== Given records ==

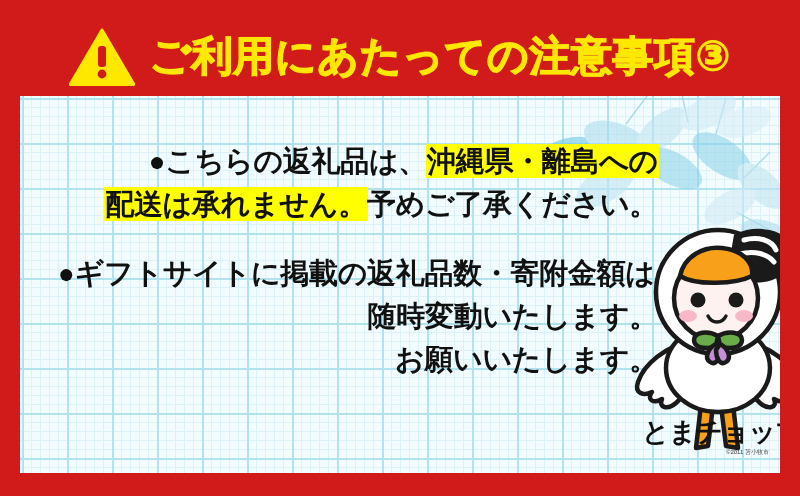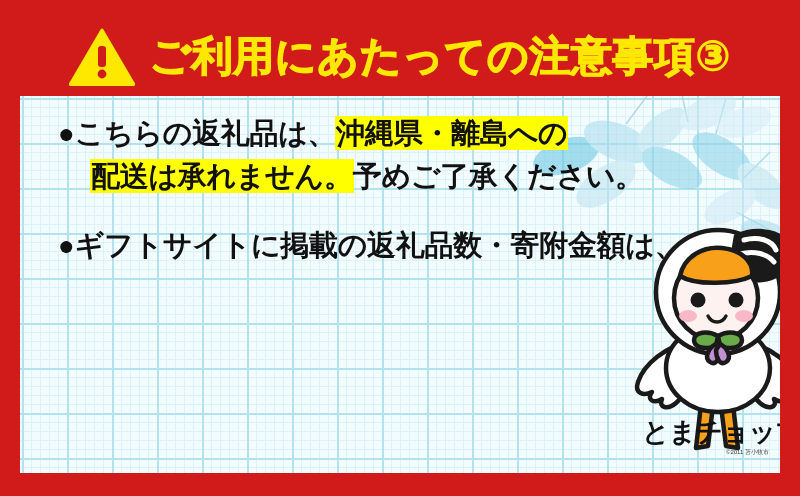--- a/index.html
+++ b/index.html
@@ -93,8 +93,9 @@
   #notice-body {
     position: absolute;
     left: 38px;
-    top: 16px;
+    top: 44px;
     width: 600px;
+    text-align: right;
   }
 
   .notice-block { margin-bottom: 26px; }

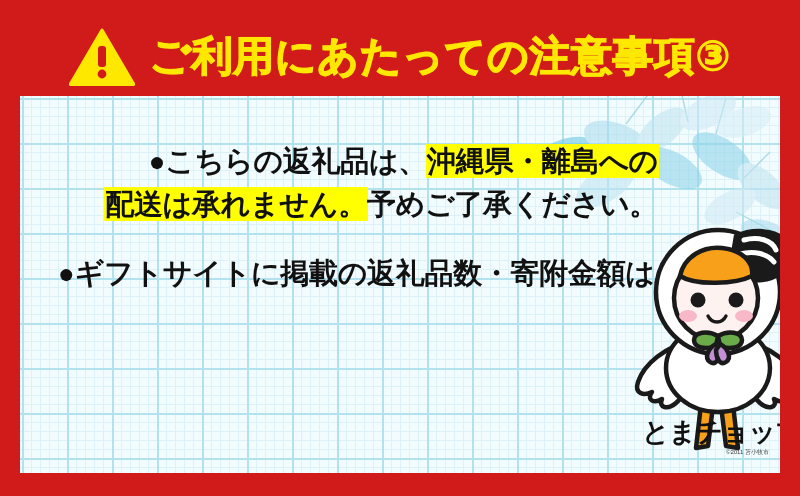--- a/index.html
+++ b/index.html
@@ -209,6 +209,7 @@
 
       <div class="notice-block">
         <div class="notice-line"><span class="bullet-dot">●</span><span>ギフトサイトに掲載の返礼品数・寄附金額は、</span></div>
+        <div class="notice-line indented"><span>随時変動いたします。</span></div>
       </div>
 
     </div>

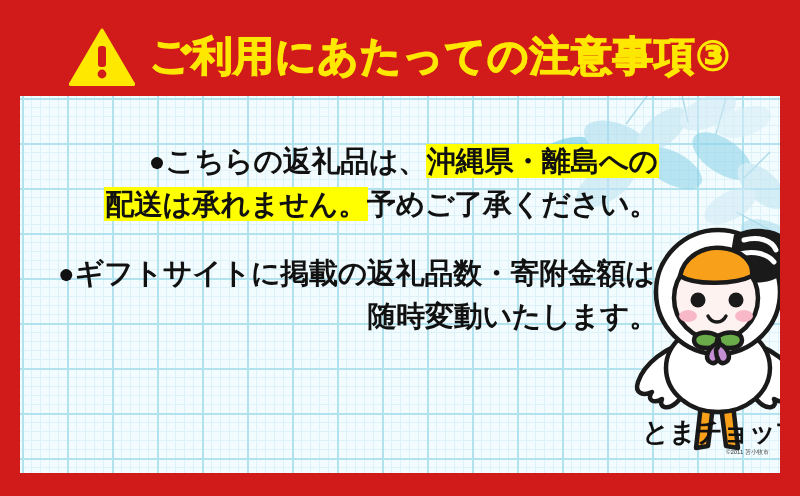--- a/index.html
+++ b/index.html
@@ -210,6 +210,7 @@
       <div class="notice-block">
         <div class="notice-line"><span class="bullet-dot">●</span><span>ギフトサイトに掲載の返礼品数・寄附金額は、</span></div>
         <div class="notice-line indented"><span>随時変動いたします。</span></div>
+        <div class="notice-line indented"><span>お願いいたします。</span></div>
       </div>
 
     </div>

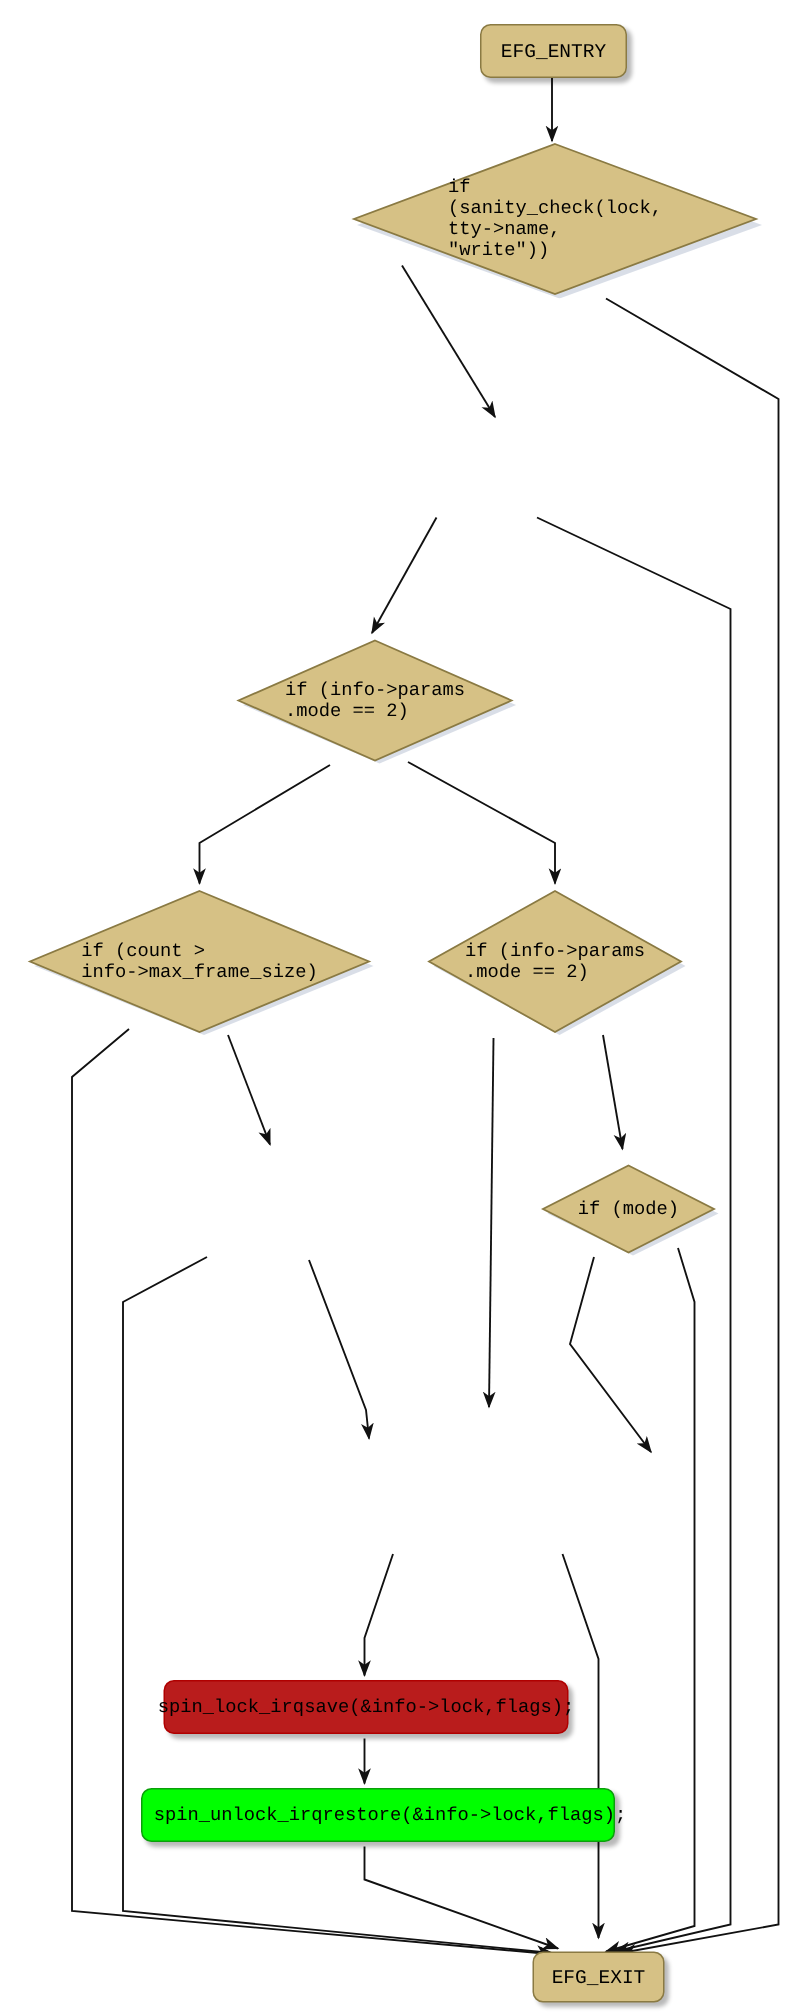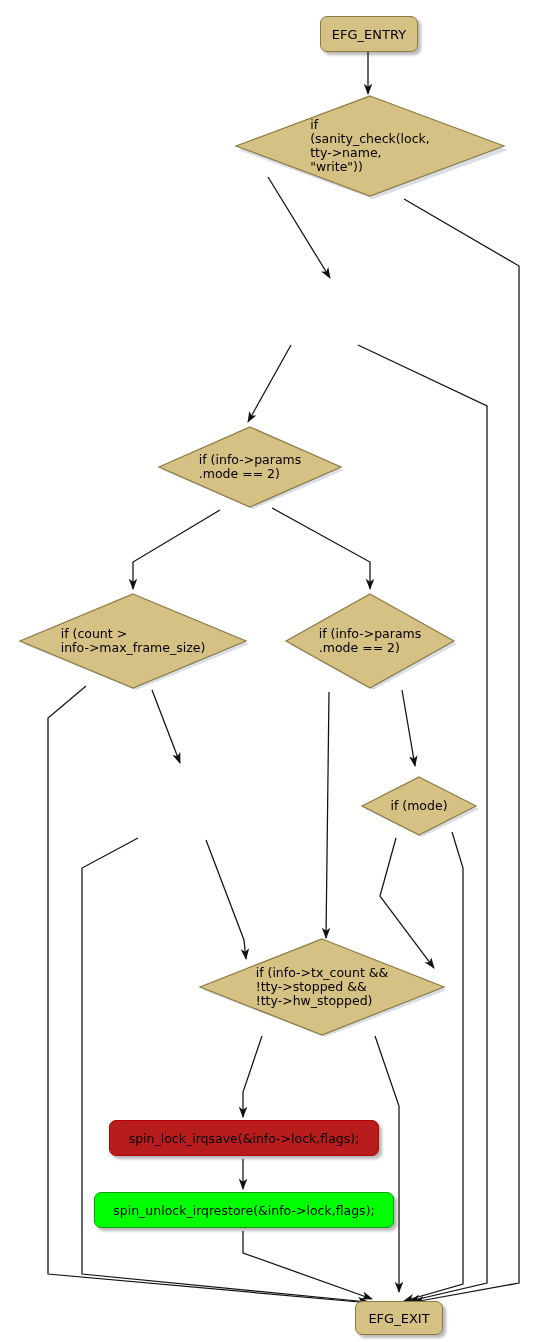--- a/index.html
+++ b/index.html
@@ -6,7 +6,7 @@
   body{width:533px;height:1342px;font-family:"DejaVu Sans",sans-serif;}
   #stage{position:relative;width:533px;height:1342px;overflow:hidden;background:#fff;}
   #edges{position:absolute;left:0;top:0;width:533px;height:1342px;}
-  .node{position:absolute;}
+  .node{position:absolute;font-family:Liberation Mono, monospace;}
   
   .term{
     background:#D6C185;border:1.2px solid #8a7a43;border-radius:7px;

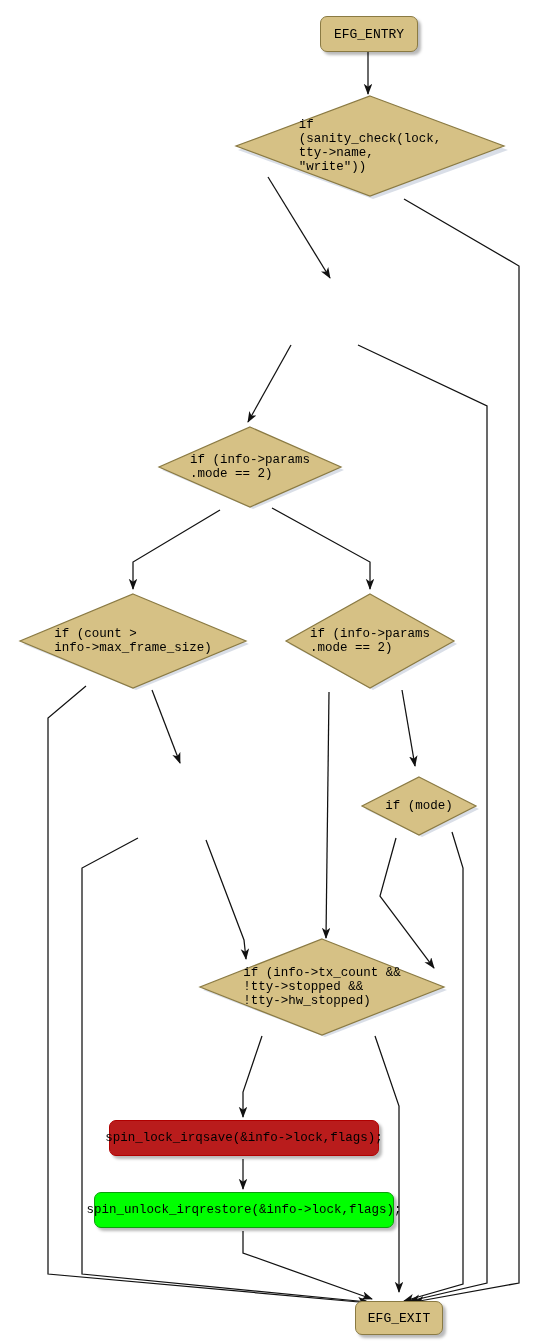--- a/index.html
+++ b/index.html
@@ -156,19 +156,6 @@
     </div>
   </div>
 
-  <div class="node diamond" style="left:196px;top:936px;width:252px;height:102px;">
-    <svg width="252" height="102" viewBox="0 0 252 102" xmlns="http://www.w3.org/2000/svg">
-      <polygon points="126,4 248,51 126,98 4,51" fill="#b9c3d4" transform="translate(3,3)" opacity="0.55"></polygon>
-      <polygon points="126,3 248,51 126,99 4,51" fill="#D6C185" stroke="#8A7A43" stroke-width="1.2"></polygon>
-    </svg>
-    <div class="dtext">
-      <div>
-        <div>if (info-&gt;tx_count &amp;&amp;</div>
-        <div>!tty-&gt;stopped &amp;&amp;</div>
-        <div>!tty-&gt;hw_stopped)</div>
-      </div>
-    </div>
-  </div>
 
   <div class="node act red" style="left:109px;top:1120px;width:268px;height:34px;">
     <span>spin_lock_irqsave(&amp;info-&gt;lock,flags);</span>

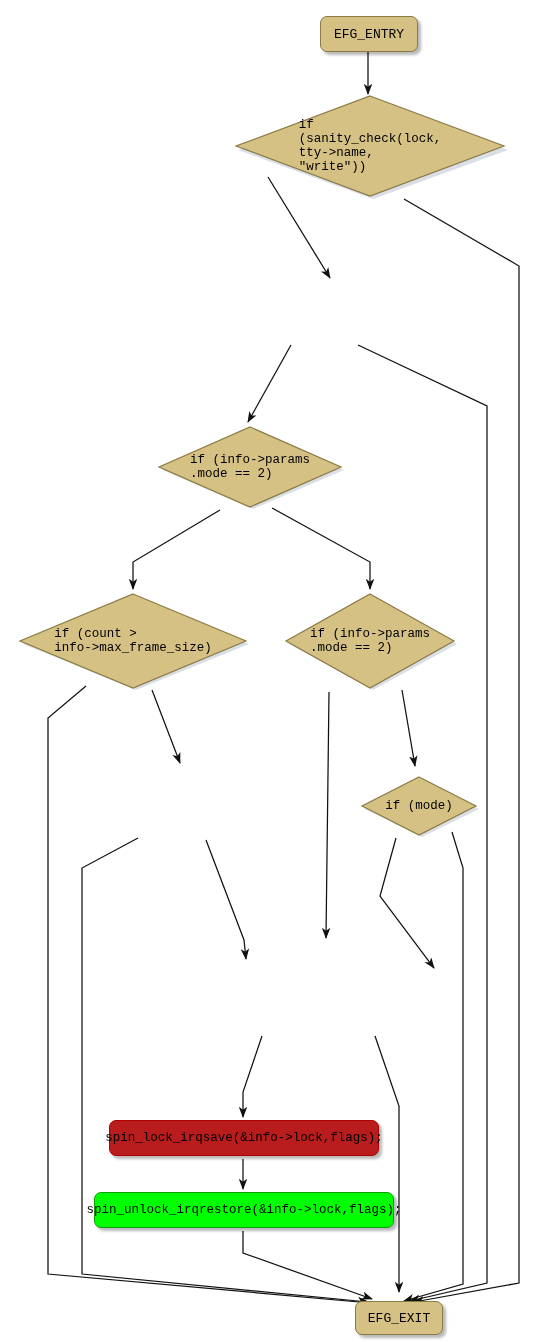--- a/index.html
+++ b/index.html
@@ -161,7 +161,7 @@
     <span>spin_lock_irqsave(&amp;info-&gt;lock,flags);</span>
   </div>
 
-  <div class="node act green" style="left:94px;top:1192px;width:298px;height:34px;">
+  <div class="node act green" style="left:94px;top:1192px;width:298px;height:34px;padding-left:16px;">
     <span>spin_unlock_irqrestore(&amp;info-&gt;lock,flags);</span>
   </div>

===

Retype the data above exactly; pictures are not part of the copy.

--- a/index.html
+++ b/index.html
@@ -93,8 +93,9 @@
   #notice-body {
     position: absolute;
     left: 38px;
-    top: 16px;
+    top: 44px;
     width: 600px;
+    text-align: right;
   }
 
   .notice-block { margin-bottom: 26px; }

--- a/index.html
+++ b/index.html
@@ -209,6 +209,7 @@
 
       <div class="notice-block">
         <div class="notice-line"><span class="bullet-dot">●</span><span>ギフトサイトに掲載の返礼品数・寄附金額は、</span></div>
+        <div class="notice-line indented"><span>随時変動いたします。</span></div>
       </div>
 
     </div>

--- a/index.html
+++ b/index.html
@@ -210,6 +210,7 @@
       <div class="notice-block">
         <div class="notice-line"><span class="bullet-dot">●</span><span>ギフトサイトに掲載の返礼品数・寄附金額は、</span></div>
         <div class="notice-line indented"><span>随時変動いたします。</span></div>
+        <div class="notice-line indented"><span>お願いいたします。</span></div>
       </div>
 
     </div>

--- a/index.html
+++ b/index.html
@@ -6,7 +6,7 @@
   body{width:533px;height:1342px;font-family:"DejaVu Sans",sans-serif;}
   #stage{position:relative;width:533px;height:1342px;overflow:hidden;background:#fff;}
   #edges{position:absolute;left:0;top:0;width:533px;height:1342px;}
-  .node{position:absolute;}
+  .node{position:absolute;font-family:Liberation Mono, monospace;}
   
   .term{
     background:#D6C185;border:1.2px solid #8a7a43;border-radius:7px;

--- a/index.html
+++ b/index.html
@@ -156,19 +156,6 @@
     </div>
   </div>
 
-  <div class="node diamond" style="left:196px;top:936px;width:252px;height:102px;">
-    <svg width="252" height="102" viewBox="0 0 252 102" xmlns="http://www.w3.org/2000/svg">
-      <polygon points="126,4 248,51 126,98 4,51" fill="#b9c3d4" transform="translate(3,3)" opacity="0.55"></polygon>
-      <polygon points="126,3 248,51 126,99 4,51" fill="#D6C185" stroke="#8A7A43" stroke-width="1.2"></polygon>
-    </svg>
-    <div class="dtext">
-      <div>
-        <div>if (info-&gt;tx_count &amp;&amp;</div>
-        <div>!tty-&gt;stopped &amp;&amp;</div>
-        <div>!tty-&gt;hw_stopped)</div>
-      </div>
-    </div>
-  </div>
 
   <div class="node act red" style="left:109px;top:1120px;width:268px;height:34px;">
     <span>spin_lock_irqsave(&amp;info-&gt;lock,flags);</span>

--- a/index.html
+++ b/index.html
@@ -161,7 +161,7 @@
     <span>spin_lock_irqsave(&amp;info-&gt;lock,flags);</span>
   </div>
 
-  <div class="node act green" style="left:94px;top:1192px;width:298px;height:34px;">
+  <div class="node act green" style="left:94px;top:1192px;width:298px;height:34px;padding-left:16px;">
     <span>spin_unlock_irqrestore(&amp;info-&gt;lock,flags);</span>
   </div>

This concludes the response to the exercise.